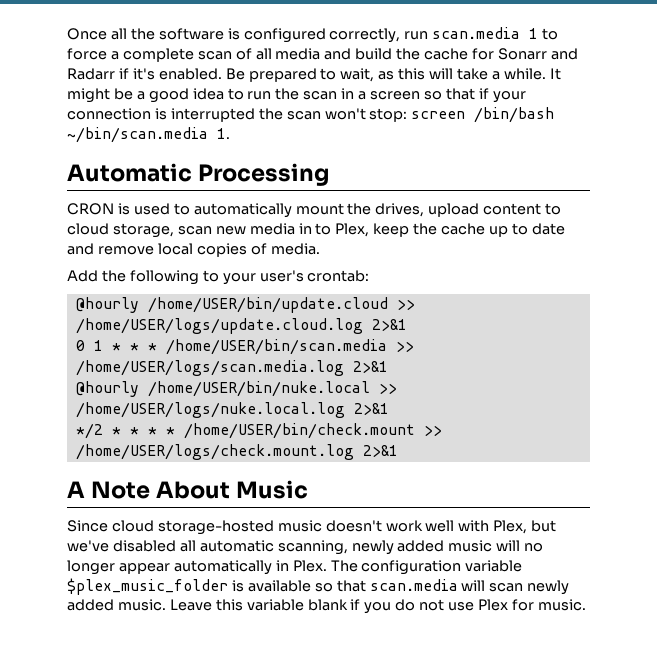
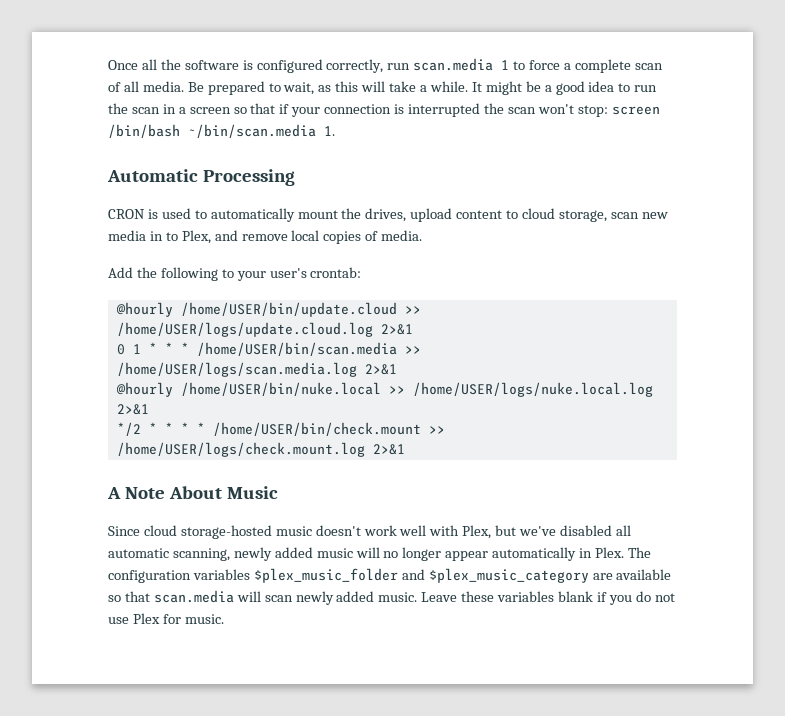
[275,48,578,60] [67,68,222,80] media and build the cache for Sonarr and Radarr if it's enabled. -> [142,81,184,92] media.
[373,223,565,237] keep the cache up to date -> (211, 237) none
[465,560,523,572] [67,578,244,595] variable $plex_music_folder is -> [192,568,613,583] variables $plex_music_folder and $plex_music_category are
[215,599,304,611] this variable -> [461,591,555,602] these variables

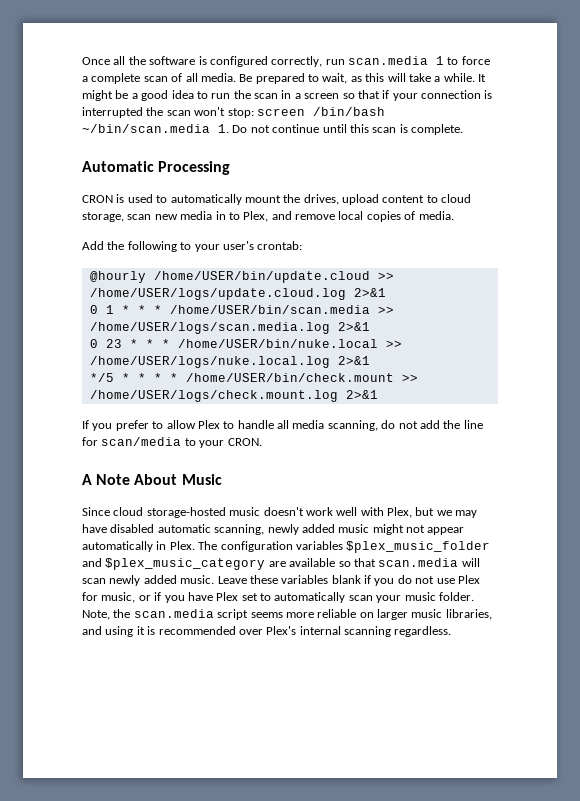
(335, 131) none -> [232,124,463,135] Do not continue until this scan is complete.
[115,382,173,397] @hourly -> [89,339,170,348] 0 23 * * *
[116,422,141,436] */2 -> [89,373,114,382] */5
(405, 449) none -> [82,420,483,431] [82,437,262,448] // If you prefer to allow Plex to handle all media scanning, do not add the line for scan/media to your CRON.
[519,525,631,536] we've disabled all -> [436,510,478,518] [82,524,155,533] we may have disabled
[355,547,442,561] will no longer -> [372,524,425,535] might not
[184,614,224,624] music. -> [101,592,474,603] [82,609,492,620] [82,626,452,637] music, or if you have Plex set to automatically scan your music folder. Note, the scan.media script seems more reliable on larger music libraries, and using it is recommended over Plex's internal scanning regardless.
═══
→ **Try it**: All the records need to be repeated exactly, with the images dropped.

→ **Solution to this task**:
[275,48,578,60] [67,68,222,80] media and build the cache for Sonarr and Radarr if it's enabled. -> [142,81,184,92] media.
[373,223,565,237] keep the cache up to date -> (211, 237) none
[465,560,523,572] [67,578,244,595] variable $plex_music_folder is -> [192,568,613,583] variables $plex_music_folder and $plex_music_category are
[215,599,304,611] this variable -> [461,591,555,602] these variables

(335, 131) none -> [232,124,463,135] Do not continue until this scan is complete.
[115,382,173,397] @hourly -> [89,339,170,348] 0 23 * * *
[116,422,141,436] */2 -> [89,373,114,382] */5
(405, 449) none -> [82,420,483,431] [82,437,262,448] // If you prefer to allow Plex to handle all media scanning, do not add the line for scan/media to your CRON.
[519,525,631,536] we've disabled all -> [436,510,478,518] [82,524,155,533] we may have disabled
[355,547,442,561] will no longer -> [372,524,425,535] might not
[184,614,224,624] music. -> [101,592,474,603] [82,609,492,620] [82,626,452,637] music, or if you have Plex set to automatically scan your music folder. Note, the scan.media script seems more reliable on larger music libraries, and using it is recommended over Plex's internal scanning regardless.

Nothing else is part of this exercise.